Exercise description - Collect each line of the entries that holds the string "having".

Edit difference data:

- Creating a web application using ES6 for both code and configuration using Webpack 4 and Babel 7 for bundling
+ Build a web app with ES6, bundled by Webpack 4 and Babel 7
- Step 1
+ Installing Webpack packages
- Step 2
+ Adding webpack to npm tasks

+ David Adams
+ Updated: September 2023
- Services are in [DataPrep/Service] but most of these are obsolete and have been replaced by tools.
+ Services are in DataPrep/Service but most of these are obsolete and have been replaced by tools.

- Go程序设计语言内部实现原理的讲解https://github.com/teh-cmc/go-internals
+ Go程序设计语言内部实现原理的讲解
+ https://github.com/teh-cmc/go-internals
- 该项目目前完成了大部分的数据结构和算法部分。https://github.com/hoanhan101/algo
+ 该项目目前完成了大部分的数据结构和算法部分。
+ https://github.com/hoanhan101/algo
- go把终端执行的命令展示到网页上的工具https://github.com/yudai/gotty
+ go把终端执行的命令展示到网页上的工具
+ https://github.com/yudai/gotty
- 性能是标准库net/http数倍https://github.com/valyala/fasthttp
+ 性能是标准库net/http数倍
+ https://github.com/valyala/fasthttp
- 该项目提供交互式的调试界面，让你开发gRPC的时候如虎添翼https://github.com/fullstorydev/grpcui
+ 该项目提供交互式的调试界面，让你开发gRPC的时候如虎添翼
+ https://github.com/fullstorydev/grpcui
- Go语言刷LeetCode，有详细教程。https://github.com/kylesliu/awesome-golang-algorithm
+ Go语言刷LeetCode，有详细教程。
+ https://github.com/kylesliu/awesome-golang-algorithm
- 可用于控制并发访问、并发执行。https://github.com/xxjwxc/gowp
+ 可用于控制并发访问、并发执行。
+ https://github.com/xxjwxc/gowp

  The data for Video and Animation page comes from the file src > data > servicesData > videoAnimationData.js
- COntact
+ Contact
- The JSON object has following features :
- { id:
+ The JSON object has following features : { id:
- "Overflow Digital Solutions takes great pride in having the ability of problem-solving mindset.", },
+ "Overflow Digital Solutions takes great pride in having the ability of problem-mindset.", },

Task result -
- "Overflow Digital Solutions takes great pride in having the ability of problem-solving mindset.", },
+ "Overflow Digital Solutions takes great pride in having the ability of problem-mindset.", },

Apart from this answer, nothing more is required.